Emmanuel Alloa: Aisthesis – or Why There Is No Thinking without Phantasms
“Images Think For Me”, the poet Paul Eluard once stated, somehow summarizing the surrealist’s credo about another, non-propositional way of thinking; a thinking made of oneiric condensation and of playful abstraction. Yet it would be wrong to consider the unshackling of imaginary forces as being modernism’s monopoly. In his account of the faculties of the soul, Aristotle has given “phantasia” an exorbitant role. Unlike Kant’s theory of imagination, Aristotle’s phantasia is not meant to bridge the gap between sensibility and conceptuality though, but can be considered – in a way – to be even more radical: it is not that the “phantasms” connect thinking with sensible content, but rather that they bring about thinking itself, as a faculty emerging from phantasia. In Aristotle’s logics of continuous emergence, the higher faculties are but progressive desolidarizations from the given, which allow for creative rearticulations and emancipatory reconceptualizations. Or put differently: phantasia as the necessary art of creating gaps within the sensible.

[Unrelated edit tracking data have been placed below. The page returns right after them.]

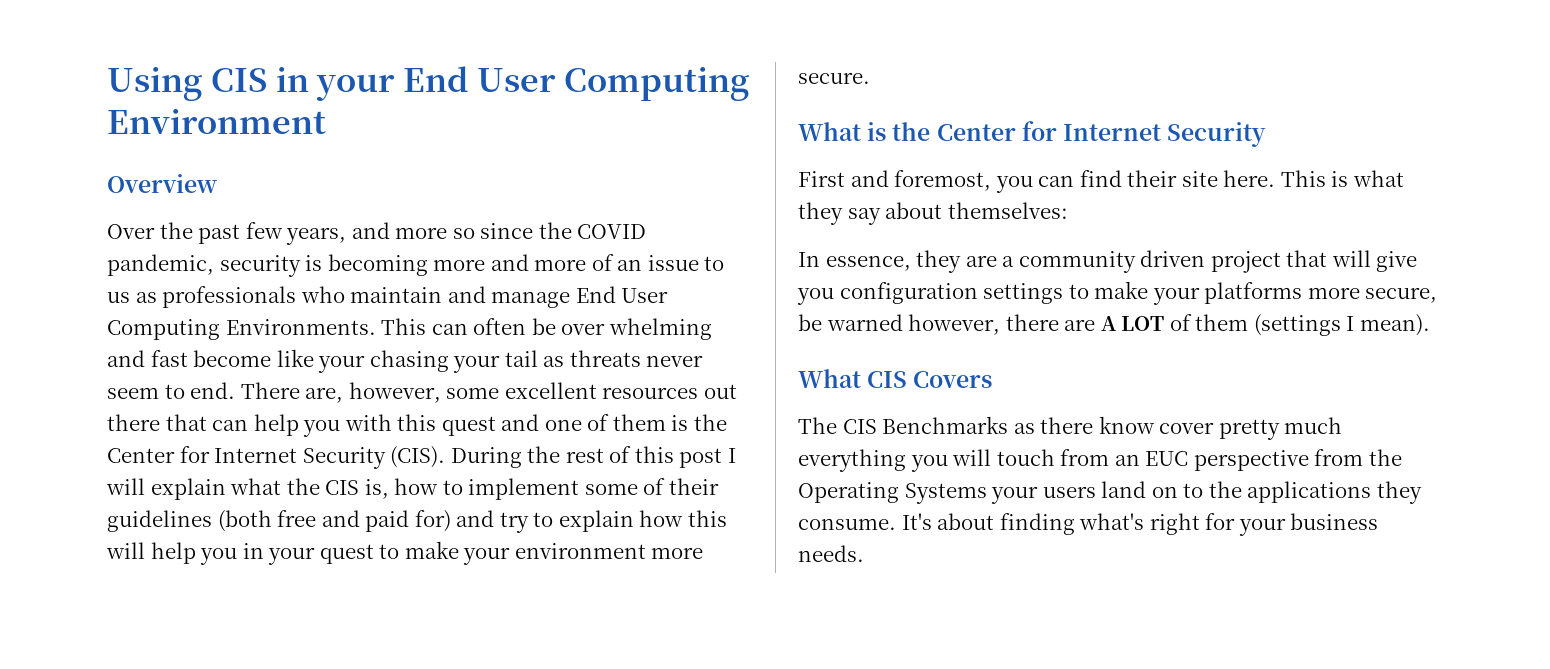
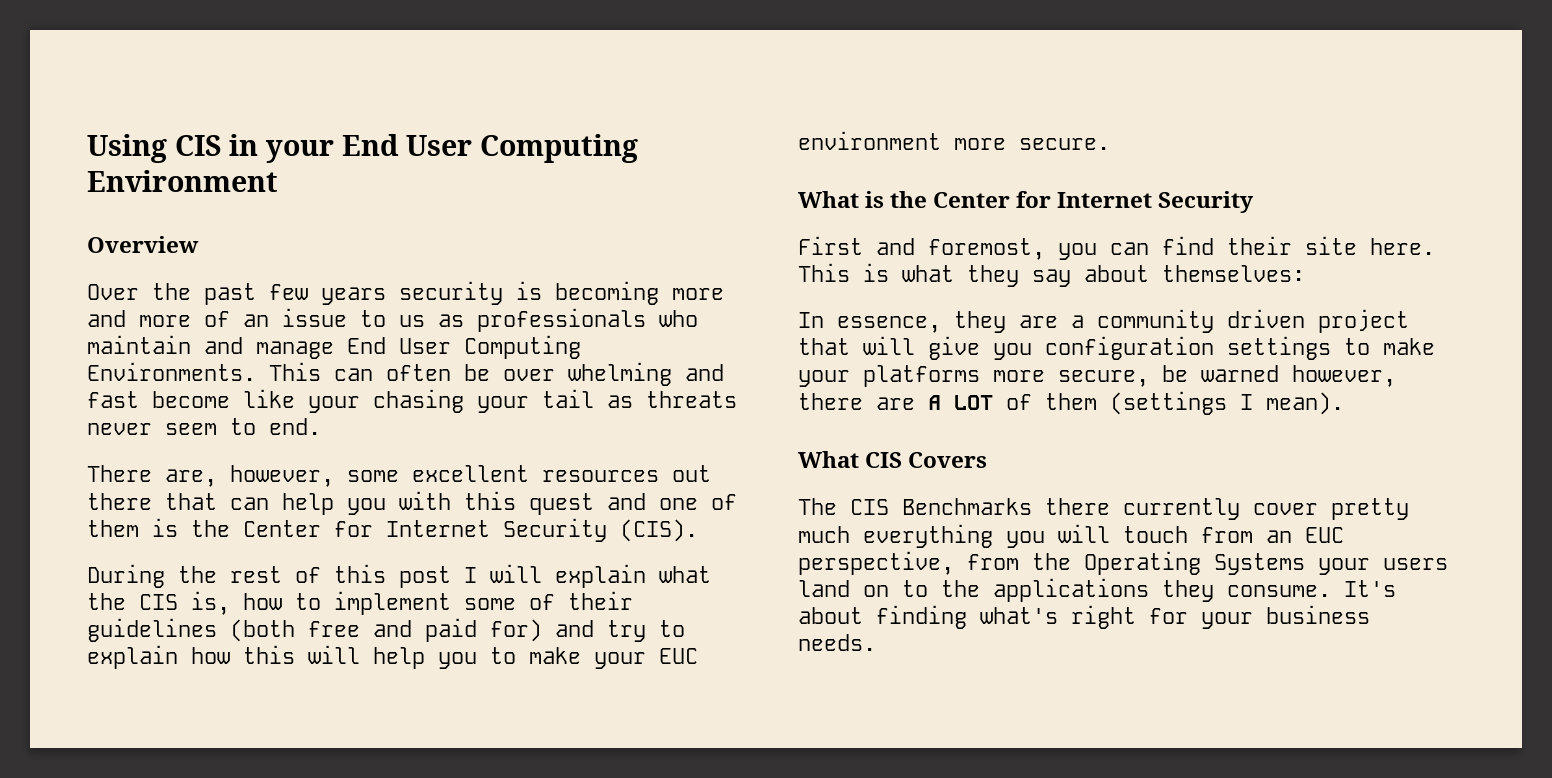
- Over the past few years, and more so since the COVID pandemic, security is becoming more and more of an issue to us as professionals who maintain and manage End User Computing Environments.
+ Over the past few years security is becoming more and more of an issue to us as professionals who maintain and manage End User Computing Environments.
- This can often be over whelming and fast become like your chasing your tail as threats never seem to end. There are, however, some excellent resources out there that can help you with this quest and one of them is the Center for Internet Security (CIS). During the rest of this post I will explain what the CIS is, how to implement some of their guidelines (both free and paid for) and try to explain how this will help you in your quest to make your environment more secure.
+ This can often be over whelming and fast become like your chasing your tail as threats never seem to end.
+ There are, however, some excellent resources out there that can help you with this quest and one of them is the Center for Internet Security (CIS).
+ During the rest of this post I will explain what the CIS is, how to implement some of their guidelines (both free and paid for) and try to explain how this will help you to make your EUC environment more secure.
- The CIS Benchmarks as there know cover pretty much everything you will touch from an EUC perspective from the Operating Systems your users land on to the applications they consume.
+ The CIS Benchmarks there currently cover pretty much everything you will touch from an EUC perspective, from the Operating Systems your users land on to the applications they consume.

While the lecture will show the implications of such a “phantasmatic” thinking for aesthetic practices, the seminar will focus more closely on the texts. In a close reading, we shall analyze the Aristotelian passages from the treatise “On the Soul” and compare it with an essay by Cornelius Castoriadis (“The Discovery of Imagination”) where Castoradius traces back the origins of his theory of “radical imaginary” to Aristotle.